This is my first post covering weird bugs and mysteries. The story takes place back in 2014 while working at Tune. We were surprised by an outgoing bandwidth bill in Japan and everything pointed to AWS billing us incorrectly.
It started with line items for 47 TB (~$7800) of outgoing public bandwidth in AWS's Tokyo region:
We suspected the traffic was from Tune's analytics ingest fleet. These hosts receive event data from mobile apps instrumented with our SDK. They respond to each incoming request with a tiny (~20 byte) JSON payload:
{"accepted": true}
We divided the data transferred by request volume and it came out to several KB per request. Even allowing for a few hundred bytes of HTTP headers, the number just didn't make sense.
To verify where the traffic was coming from, we started digging into our Ganglia metrics. As expected, the only real traffic was coming from the analytics ingest hosts. That part of the system looked like this:
We reconciled the measured traffic between the ingest hosts and our internal routing tier (haproxy) and those numbers lined up. But they were over 40TB less than what AWS was claiming!
It was looking like a problem on AWS's side. But we wanted more proof. Just in case our Ganglia metrics were wrong, we pulled the CloudWatch metrics for those hosts too. Again, they all lined up. We even pulled a full day of ELB access logs and summed up the data size across all requests. Again, a perfect match. So at this point we had:
- Ganglia metrics for haproxy showing just a few TB of outgoing data
- Ganglia metrics for the analytics ingest hosts showing the same few TB
- CloudWatch metrics for all those hosts verifying Ganglia was correct
- ELB access log analysis again confirming the smaller data transfer number
- An estimate for response size which, multiplied against request volume, matched the above
We filed an AWS Support ticket. It bounced around the support organization a while without a convincing response, but our excellent AWS Account Manager got it escalated to the ELB team.
A few days later AWS had an answer for us.
So the data transfer we measured at the ELB logs was all at OSI Layer 7 (http). Of course, actual data transfer involves more than that. But what had we missed? SSL!
Those tiny 20 byte responses had over 4KB of SSL certificate chain attached. Since We terminated SSL connections at the ELB, we never saw the overhead on any internal bandwidth metrics. Once the ELB team pointed this out, it was easy to verify this using a pcap.
The SSL certificate chain looked something like this:
GoDaddy SHA1 Root Certificate | ~1.0 KiB (not actually needed) |
GoDaddy SHA2 Root Certificate | ~1.1 KiB |
GoDaddy SHA2 Intermediate Certificate | ~1.2 KiB |
Tune SHA2 Certificate | ~1.3 KiB |
Older Android devices lack SHA2 root certificates in their trust store. This means we must include the GoDaddy SHA2 root (+1.1 KiB) in our chain since it's signed by the legacy SHA1 cert that ancient phones do trust. The GoDaddy SHA1 root was included at the time but should not have been--clients rely on the version in their trusted store. This added another 1.0 KiB per message.

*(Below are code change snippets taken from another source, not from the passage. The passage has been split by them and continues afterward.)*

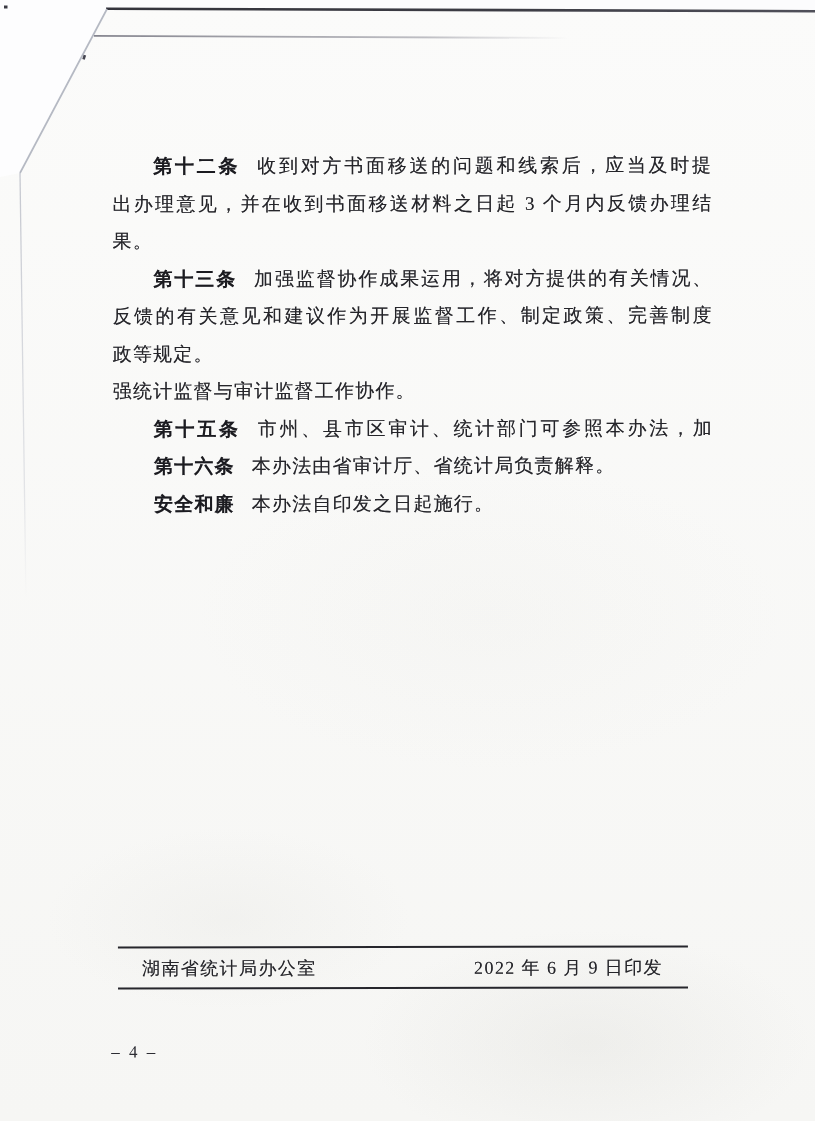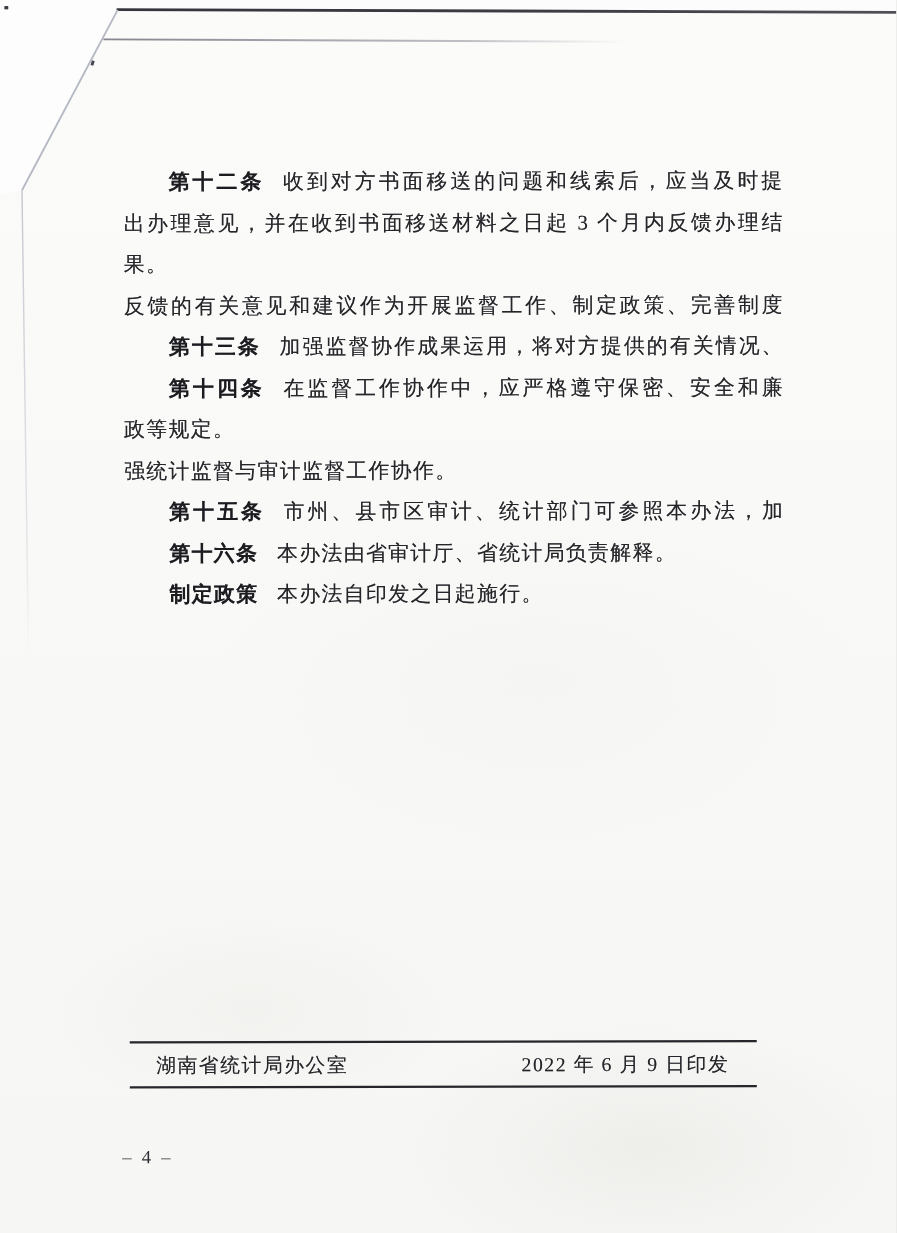"反馈的有关意见和建议作为开展监督工作、制定政策、完善制度" div.line { order: before "第十三条 加强监督协作成果运用，将对方提供的有关情况、" -> after "第十三条 加强监督协作成果运用，将对方提供的有关情况、" }
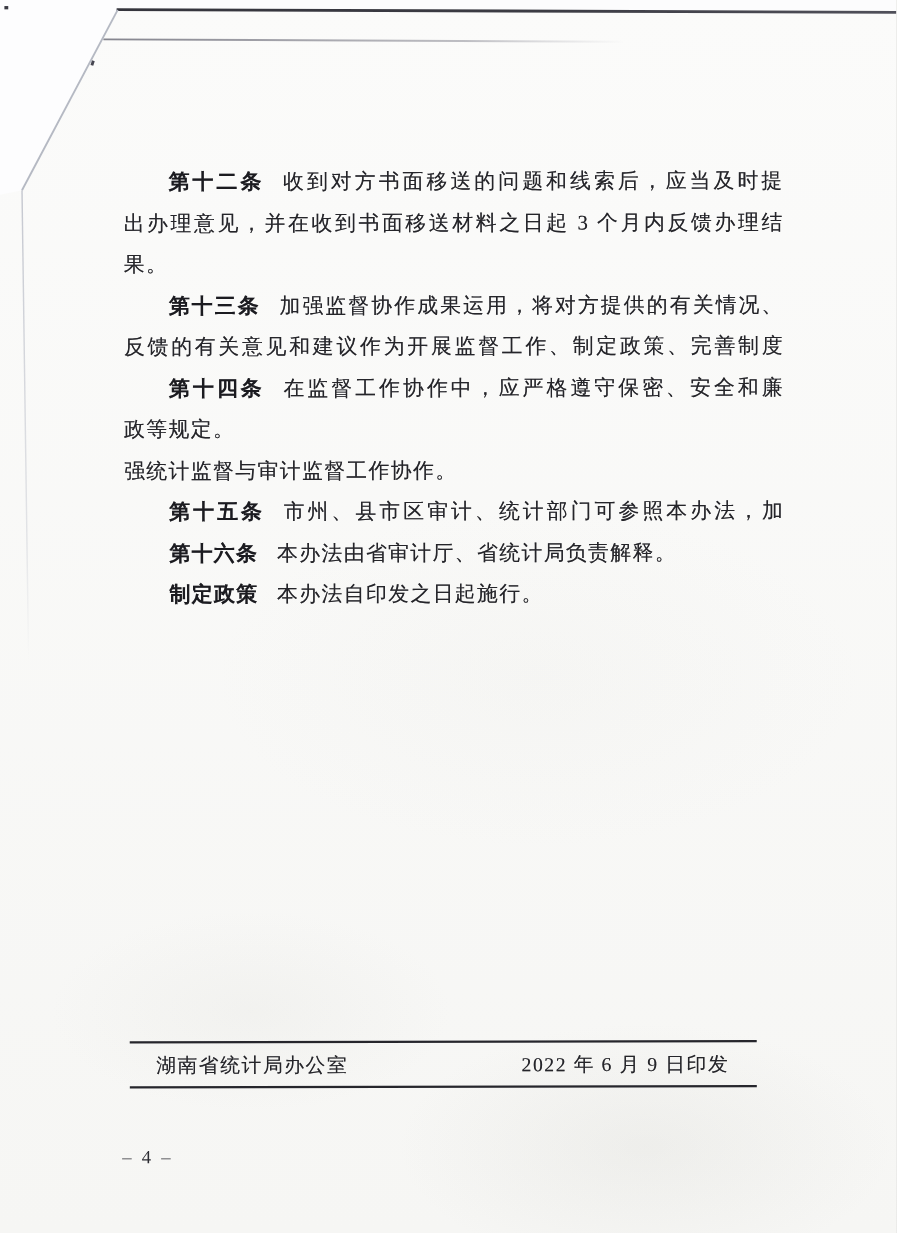"第十四条 在监督工作协作中，应严格遵守保密、安全和廉" div.line { html: <div><span>第十四条</span>在监督工作协作中，应严格遵守保密、安全和廉</div> -> none }
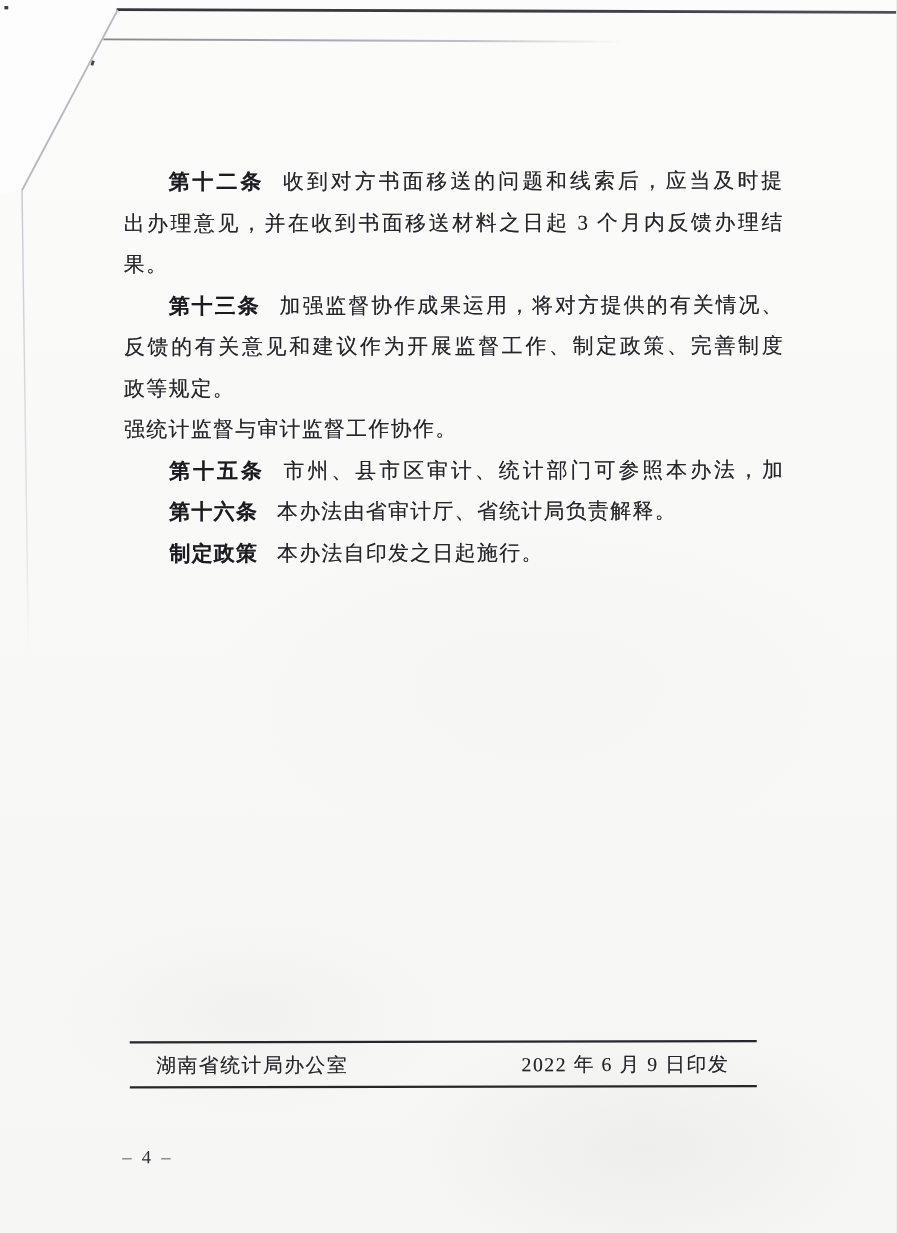"制定政策" span.head { text: 制定政策 -> 安全和廉 }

You can get this information using OpenSSL:
openssl s_client -connect target.website.com:443 -showcerts
The root cause is obvious in retrospect. We'd have caught it had we packet captured an actual request hitting our ingest endpoint. The large data overhead still surprises me given talk about SSL being essentially "free". (People also gloss over the extra round-trip latency from SSL handshake negotiation).
Back then AWS didn't expose any CloudWatch metric that would have shown you this bandwidth consumption. The omission was doubly annoying because it's what AWS actually bills on. They finally added that years later, in July 2017.
The "we" in this article refers to myself and a former Tune colleague, Chris Henry. Back then he was the Director of IT & Ops at Tune; these days he does Production Engineering at Facebook.